San Vittore, le detenute pestano a sangue Alessia Pifferi: fece morire di fame Diana, la figlia di 16 mesi

La madre di Diana, la bimba morta di stenti perché lasciata sola a casa per una settimana, sarebbe stata picchiata in carcere: le ultime su Alessia Pifferi.

MILANO — Si è già messa in moto la cosiddetta «giustizia del carcere» nei confronti di Alessia Pifferi, la 36enne reclusa nel carcere di San Vittore (Milano) con l’accusa abominevole di omicidio volontario per aver lasciato morire di stenti la bimba Diana: secondo quanto denunciato dalla sua legale, Solange Marchignoli, alcune detenute l’avrebbero picchiata selvaggiamente approfittando dell’unica volta in cui non si trovava in isolamento. «È successo una settimana fa dopo la prima udienza in tribunale. Alessia stava raggiungendo una suora quando è stata aggredita dalle altre detenute che le hanno tirato i capelli e schiaffeggiata. Questa donna ha molta paura di quanto le sta accadendo», ha riferito l’avvocato al Corriere della Sera.

Il Gip: “Alessia Pifferi era consapevole”
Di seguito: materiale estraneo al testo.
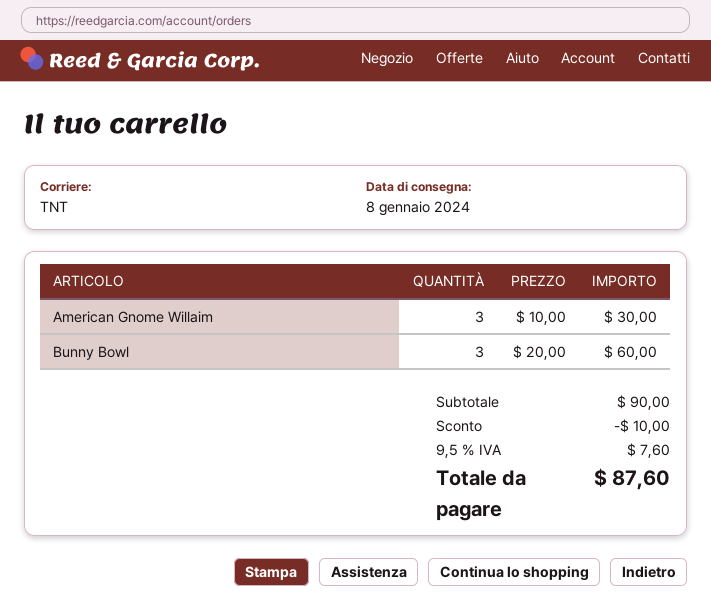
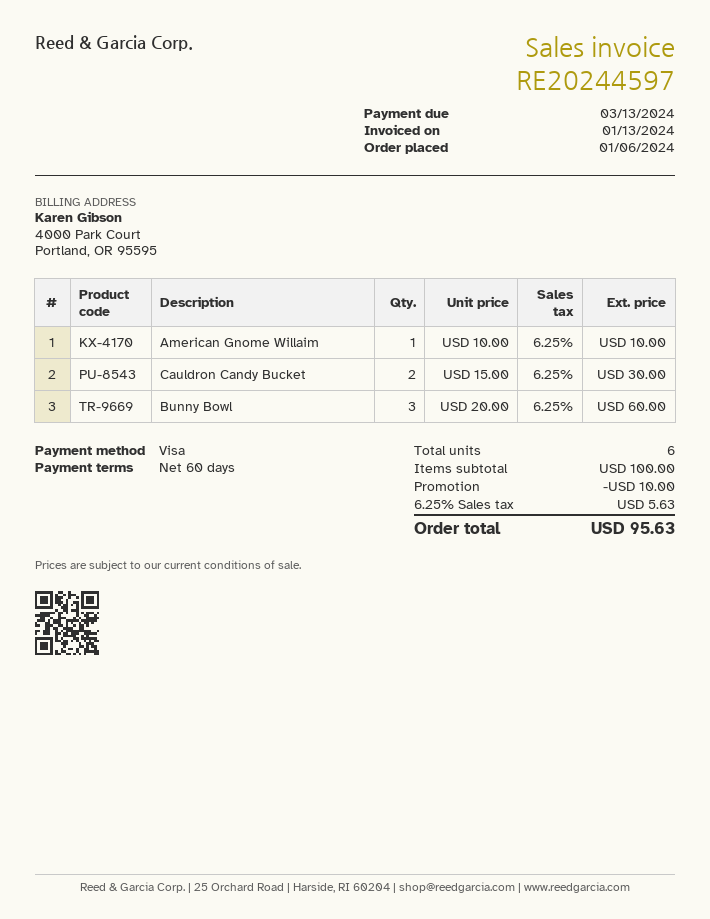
American Gnome Willaim: 3 x 10.00 = 30.00 -> 1 x 10.00 = 10.00
Cauldron Candy Bucket: none -> 2 x 15.00 = 30.00
subtotal: 90.00 -> 100.00
tax: 9.5% = 7.60 -> 6.25% = 5.63
total: 87.60 -> 95.63

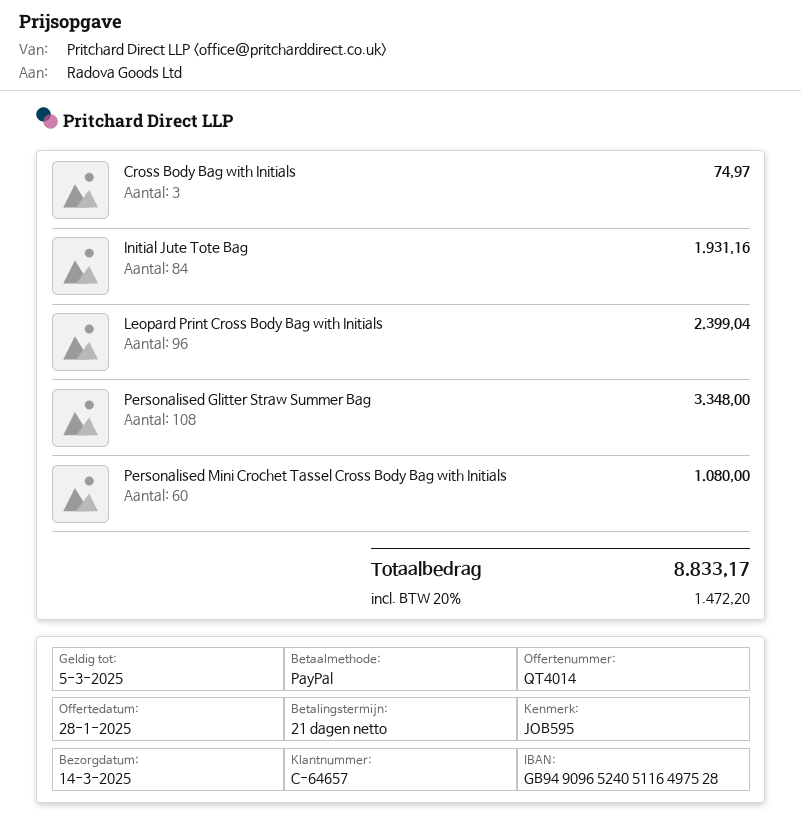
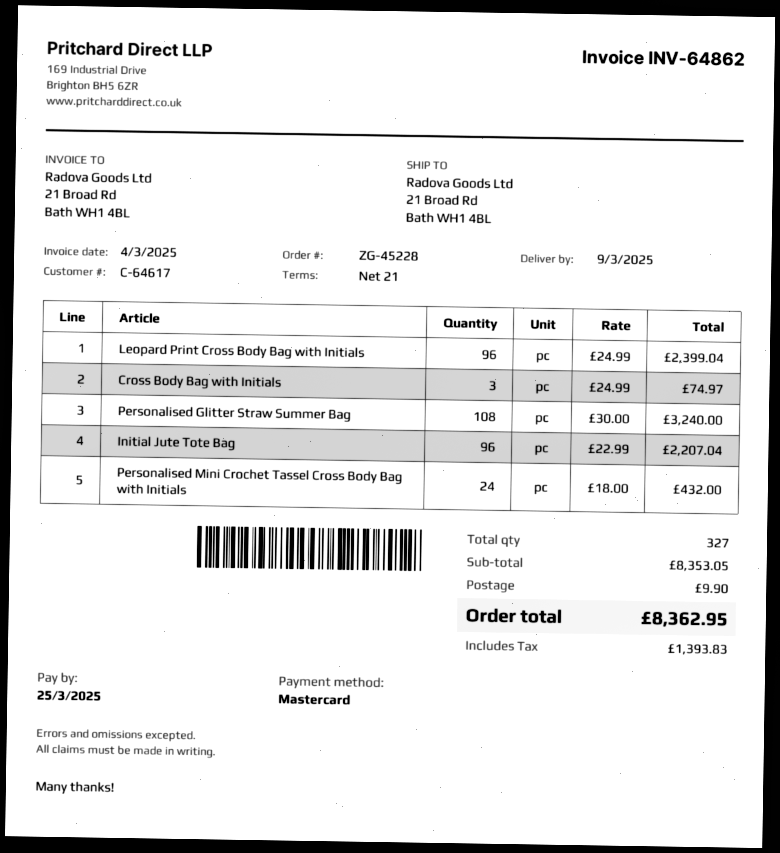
delivery date: 2025-03-14 -> 2025-03-09
customer number: C-64657 -> C-64617
payment method: PayPal -> Mastercard
Initial Jute Tote Bag: 84 for 1931.16 -> 96 for 2207.04
Personalised Glitter Straw Summer Bag: 108 for 3348.00 -> 108 for 3240.00
Personalised Mini Crochet Tassel Cross Body Bag with Initials: 60 for 1080.00 -> 24 for 432.00
shipping: none -> 9.90
tax: 1472.20 -> 1393.83
total: 8833.17 -> 8362.95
Ed è arrivata ieri la decisione del gip di Milano, Fabrizio Filice, di respingere la seconda istanza della difesa che chiedeva l’accesso di esperti in carcere per effettuare una perizia neuroscientifica sulla donna. «Nessuna storia di disagio psichico nel suo passato, Alessia Pifferi si è sempre dimostrata consapevole» di cosa era successo alla figlia Diana, «orientata e adeguata», nonché «in grado di iniziare un percorso, nei colloqui psicologici periodici di monitoraggio, di narrazione ed elaborazione del proprio vissuto affettivo ed emotivo». I legali della difesa respingono questa versione, dubitando «della sua capacità di comprendere, di elaborare il pensiero. Per questo servono i consulenti neuroscientifici. In più vogliamo avere audio e video degli interrogatori perché qualcosa non torna. Da quei verbali emerge un linguaggio che Alessia Pifferi non è in grado di produrre».

Una storia agghiacciante

Alessia Pifferi aveva lasciato la bimba Diana, di soli 18 mesi, incustodita e priva di cure e assistenza per sette giorni, per poter raggiungere il proprio compagno, residente in provincia di Bergamo. La donna avrebbe abbandonato la piccola in un lettino da campeggio con un biberon di latte, dopo averle cambiato il pannolino. Diana era morta di fame e sete, sigillata in casa nel caldo torrido, in un’agonia durata la settimana dal 14 al 20 luglio. Dai racconti dell’accusata erano emersi altri particolari agghiaccianti: Diana era stata partorita in bagno dalla madre che non sapeva nemmeno di essere incinta fino a poco tempo prima del travaglio. Senza padre, era costretta a dormire nel passeggino.

Non era nemmeno stata battezzata: la madre aveva organizzato un festa per il suo battesimo, che non avvenne mai. Alessia Pifferi l’aveva utilizzata come pretesto per “scroccare” regali ad amici e conoscenti. La bimba era uno strumento per muovere a compassione parenti e vicini di casa.